What you will do - Pull out every line of the listing below where "order" appears.
--
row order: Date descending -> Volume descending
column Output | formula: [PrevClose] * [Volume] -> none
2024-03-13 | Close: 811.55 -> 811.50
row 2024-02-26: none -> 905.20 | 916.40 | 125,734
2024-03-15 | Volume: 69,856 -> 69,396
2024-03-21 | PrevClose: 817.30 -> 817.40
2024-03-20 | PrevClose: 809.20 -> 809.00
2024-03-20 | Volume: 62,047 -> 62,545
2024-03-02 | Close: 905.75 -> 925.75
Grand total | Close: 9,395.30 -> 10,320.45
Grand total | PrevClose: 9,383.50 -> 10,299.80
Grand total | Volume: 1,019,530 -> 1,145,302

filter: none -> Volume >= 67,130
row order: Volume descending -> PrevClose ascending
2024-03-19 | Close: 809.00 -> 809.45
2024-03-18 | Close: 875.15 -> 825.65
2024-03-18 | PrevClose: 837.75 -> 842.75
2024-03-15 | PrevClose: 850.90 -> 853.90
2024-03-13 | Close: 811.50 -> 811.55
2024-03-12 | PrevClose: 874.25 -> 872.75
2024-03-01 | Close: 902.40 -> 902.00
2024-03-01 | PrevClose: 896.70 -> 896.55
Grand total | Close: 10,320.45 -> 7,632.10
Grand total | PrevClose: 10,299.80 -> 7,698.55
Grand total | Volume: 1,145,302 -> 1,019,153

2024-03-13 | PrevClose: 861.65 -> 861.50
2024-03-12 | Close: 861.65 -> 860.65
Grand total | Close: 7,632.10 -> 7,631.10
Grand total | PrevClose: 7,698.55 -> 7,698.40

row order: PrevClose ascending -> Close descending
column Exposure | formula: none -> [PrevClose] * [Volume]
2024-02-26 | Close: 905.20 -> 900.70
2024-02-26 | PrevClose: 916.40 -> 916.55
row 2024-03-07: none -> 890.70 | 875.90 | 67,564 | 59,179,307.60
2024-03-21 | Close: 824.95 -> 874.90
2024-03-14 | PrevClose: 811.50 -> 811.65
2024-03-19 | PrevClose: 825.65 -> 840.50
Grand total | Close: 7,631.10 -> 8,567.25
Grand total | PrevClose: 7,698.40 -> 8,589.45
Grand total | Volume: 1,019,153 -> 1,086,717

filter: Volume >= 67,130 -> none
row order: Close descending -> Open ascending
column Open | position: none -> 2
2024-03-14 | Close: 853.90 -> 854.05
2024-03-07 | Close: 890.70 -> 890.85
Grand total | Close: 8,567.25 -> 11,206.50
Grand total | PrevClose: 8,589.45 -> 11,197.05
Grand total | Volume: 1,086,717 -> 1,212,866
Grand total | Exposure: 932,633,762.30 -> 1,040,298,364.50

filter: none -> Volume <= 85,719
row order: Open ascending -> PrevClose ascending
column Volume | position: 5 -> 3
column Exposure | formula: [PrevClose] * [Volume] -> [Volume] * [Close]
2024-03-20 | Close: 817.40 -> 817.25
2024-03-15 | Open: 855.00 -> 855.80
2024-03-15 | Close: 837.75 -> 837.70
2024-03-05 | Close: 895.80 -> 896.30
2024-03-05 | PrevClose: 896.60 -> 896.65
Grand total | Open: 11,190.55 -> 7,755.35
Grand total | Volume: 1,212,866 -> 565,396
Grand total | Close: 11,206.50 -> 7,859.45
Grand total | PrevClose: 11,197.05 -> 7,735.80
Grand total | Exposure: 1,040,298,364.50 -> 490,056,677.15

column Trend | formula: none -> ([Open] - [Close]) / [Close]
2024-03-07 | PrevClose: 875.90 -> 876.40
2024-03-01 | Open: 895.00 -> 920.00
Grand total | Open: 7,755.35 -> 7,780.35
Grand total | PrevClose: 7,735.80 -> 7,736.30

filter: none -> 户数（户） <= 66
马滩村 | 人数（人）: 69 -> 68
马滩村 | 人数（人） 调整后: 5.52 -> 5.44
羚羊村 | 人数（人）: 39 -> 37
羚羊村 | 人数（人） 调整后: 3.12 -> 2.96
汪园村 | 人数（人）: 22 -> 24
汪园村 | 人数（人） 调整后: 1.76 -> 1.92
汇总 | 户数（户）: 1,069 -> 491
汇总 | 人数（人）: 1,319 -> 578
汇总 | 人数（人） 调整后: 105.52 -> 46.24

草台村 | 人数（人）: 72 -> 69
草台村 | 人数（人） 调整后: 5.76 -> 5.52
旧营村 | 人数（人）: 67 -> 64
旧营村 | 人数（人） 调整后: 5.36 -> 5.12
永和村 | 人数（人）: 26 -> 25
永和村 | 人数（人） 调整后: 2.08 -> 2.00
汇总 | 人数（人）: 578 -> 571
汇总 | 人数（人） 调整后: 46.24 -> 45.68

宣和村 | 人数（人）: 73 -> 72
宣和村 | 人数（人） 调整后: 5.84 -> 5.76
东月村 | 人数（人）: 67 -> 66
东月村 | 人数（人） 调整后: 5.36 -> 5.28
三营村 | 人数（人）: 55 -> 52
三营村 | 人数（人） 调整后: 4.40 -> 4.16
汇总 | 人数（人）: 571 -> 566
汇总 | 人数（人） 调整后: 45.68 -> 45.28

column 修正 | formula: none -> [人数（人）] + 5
--
Answer for this exercise -
row order: Date descending -> Volume descending
row order: Volume descending -> PrevClose ascending
row order: PrevClose ascending -> Close descending
row order: Close descending -> Open ascending
row order: Open ascending -> PrevClose ascending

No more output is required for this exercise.